Tras una o dos horas pasadas en lo que su madre denominaba una tranquila charla o, de otra manera, incontables preguntas de la señora Jennings sobre todos sus conocidos, y risas sin ton ni son de la señora Palmer, la última propuso que todas la acompañaran a algunas tiendas esa mañana, a lo cual la señora Jennings y Elinor accedieron rápido, ya que también tenían algunas compras que hacer; y Marianne, aunque declinó la invitación en un primer momento, se dejó convencer de ir también.

Era notorio que, dondequiera que fuesen, ella estaba siempre alerta. En Bond Street, sobre todo, donde se encontraba la mayor parte de los lugares que debían visitar, sus ojos se mantenían en constante búsqueda; y en cualquier tienda a la que entrara el grupo, ella, absorta en sus pensamientos, no lograba interesarse en nada de lo que tenía enfrente y que ocupaba a las demás. Inquieta e insatisfecha en todas partes, su hermana no logró que le diera su opinión sobre ningún artículo que quisiera comprar, aunque les atañera a ambas; no disfrutaba de nada; tan solo estaba impaciente por volver a casa de nuevo, y a duras penas logró controlar su aburrimiento ante el tedio que le producía la señora Palmer, cuyos ojos quedaban atrapados por cualquier cosa hermosa, cara o de última moda; que se enloquecía por comprar todo, no podía decidirse por nada, y perdía el tiempo entre el arrobamiento y la indecisión.
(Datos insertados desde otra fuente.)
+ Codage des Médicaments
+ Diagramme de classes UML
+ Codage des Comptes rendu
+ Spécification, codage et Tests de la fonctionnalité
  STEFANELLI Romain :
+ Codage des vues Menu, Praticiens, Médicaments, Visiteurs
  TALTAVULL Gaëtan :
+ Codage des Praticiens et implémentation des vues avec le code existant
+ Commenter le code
Ya estaba avanzada la mañana cuando regresaron a casa; y no bien entraron, Marianne corrió como loca escaleras arriba, y cuando Elinor la siguió, la encontró alejándose de la mesa con desencajado semblante, que muy a las claras decía que Willoughby no había estado allí.

—¿No han dejado ninguna carta para mí desde que nos hemos ido? —le preguntó al criado que en ese momento entraba con los paquetes. La contestación fue negativa—. ¿Está seguro? —le dijo. ¿Está seguro de que ningún criado, ningún conserje ha traído ninguna carta, ninguna nota?
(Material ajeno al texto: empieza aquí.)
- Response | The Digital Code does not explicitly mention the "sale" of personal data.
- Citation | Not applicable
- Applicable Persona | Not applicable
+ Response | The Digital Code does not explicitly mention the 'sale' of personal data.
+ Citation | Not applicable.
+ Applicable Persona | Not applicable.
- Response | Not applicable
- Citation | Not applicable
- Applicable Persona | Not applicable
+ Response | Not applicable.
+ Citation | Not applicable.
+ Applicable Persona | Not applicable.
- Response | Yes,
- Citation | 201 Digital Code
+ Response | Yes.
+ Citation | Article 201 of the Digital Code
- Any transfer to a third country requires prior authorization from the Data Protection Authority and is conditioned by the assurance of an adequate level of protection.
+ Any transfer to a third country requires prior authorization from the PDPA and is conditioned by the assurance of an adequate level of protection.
El hombre le contestó que no había venido nadie.

—¡Qué extraño! —dijo Marianne en un tono bajo y lleno de desmoralización, al tiempo que se alejaba hacia la ventana.

“¡En verdad, qué extraño!”, dijo Elinor para sí, mirando a su hermana con gran zozobra. “Si ella no supiera que él está en la ciudad, no le habría escrito como lo hizo; le habría escrito a Combe Magna; y si él está en la ciudad, ¡qué extraño que no haya venido ni escrito! ¡Ah, madre querida, debes estar equivocada al permitir un compromiso tan extraño y oscuro entre una hija tan joven y un hombre tan poco conocido! ¡Me muero por preguntar, pero cómo tomarán que yo meta las narices!”.
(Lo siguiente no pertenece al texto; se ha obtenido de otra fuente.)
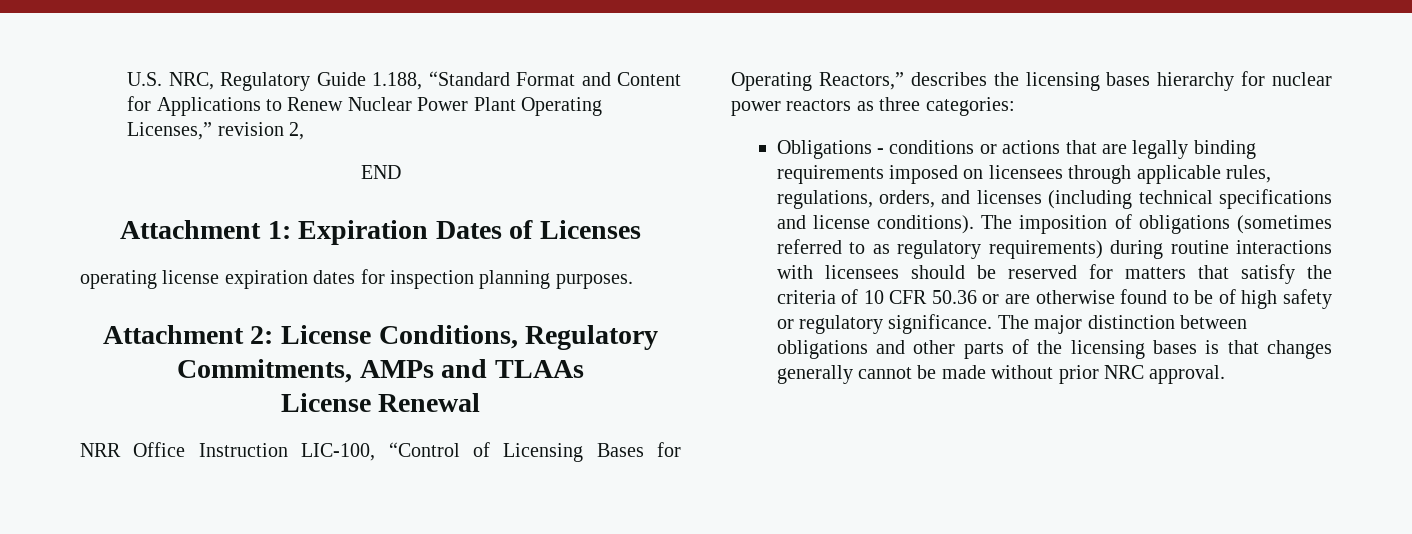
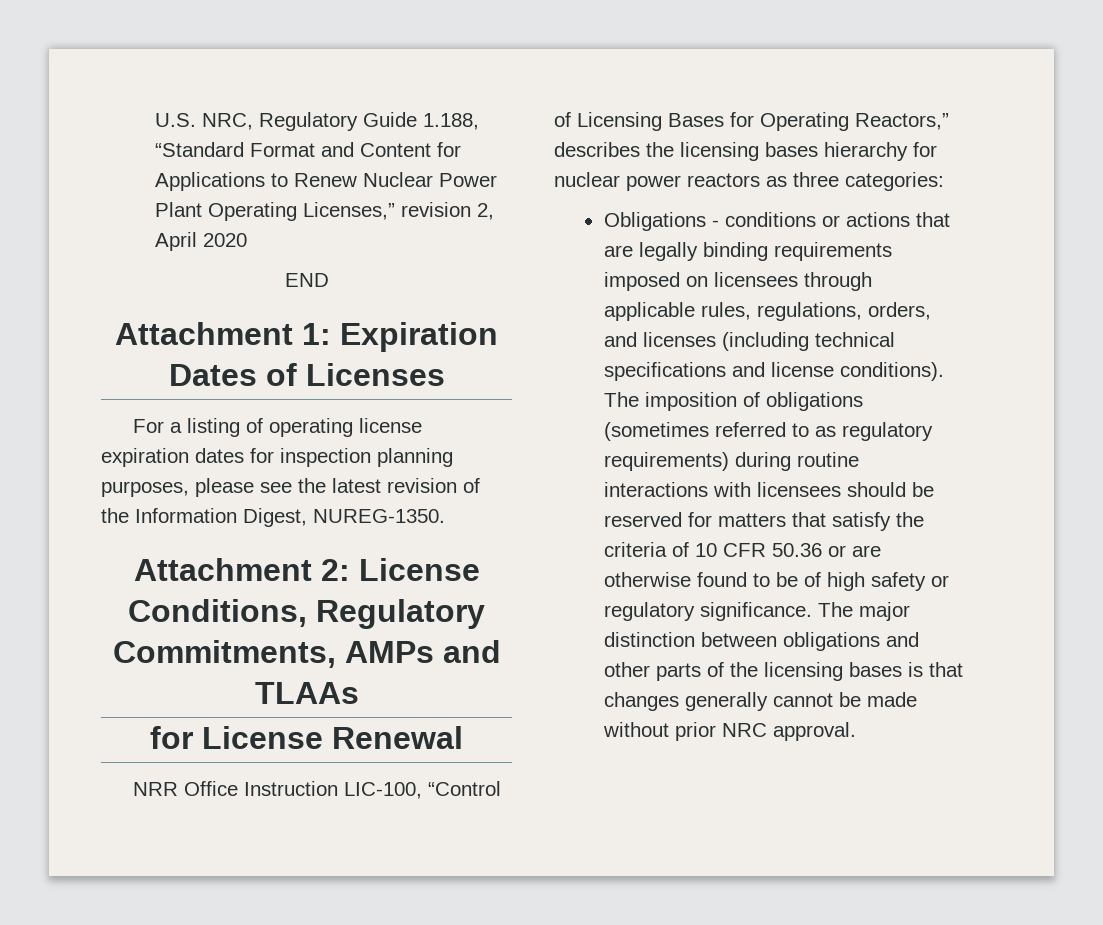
- U.S. NRC, Regulatory Guide 1.188, “Standard Format and Content for Applications to Renew Nuclear Power Plant Operating Licenses,” revision 2,
+ U.S. NRC, Regulatory Guide 1.188, “Standard Format and Content for Applications to Renew Nuclear Power Plant Operating Licenses,” revision 2, April 2020
- operating license expiration dates for inspection planning purposes.
+ For a listing of operating license expiration dates for inspection planning purposes, please see the latest revision of the Information Digest, NUREG-1350.
- License Renewal
+ for License Renewal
Decidió, tras alguna reflexión, que si las apariencias se mantenían durante muchos días tan nefastas como lo eran en ese instante, le haría ver a su madre con el mayor énfasis posible la necesidad de investigar a fondo el asunto.

La señora Palmer y dos damas mayores, conocidas íntimas de la señora Jennings, a quienes había encontrado e invitado en la mañana, cenaron con ellas. La primera las abandonó poco después del té para cumplir sus compromisos de la noche; y Elinor se vio obligada a completar una mesa de whist para las demás. Marianne no aportaba nada en estos casos, pues nunca había aprendido ese juego, pero aunque así quedaron las horas de la tarde a su entera libertad, no le fueron de mayor provecho en cuanto a distracción de lo que fueron para Elinor, porque transcurrieron para ella cargadas de toda la angustia de la espera y el dolor de la decepción. A ratos intentaba leer durante algunos minutos; pero pronto arrojaba a un lado el libro y se entregaba otra vez a la más interesante ocupación de recorrer la habitación de un lado a otro, una y otra vez, deteniéndose un momento cada vez que llegaba a la ventana, con la esperanza de escuchar el tan ansiado toque en la puerta.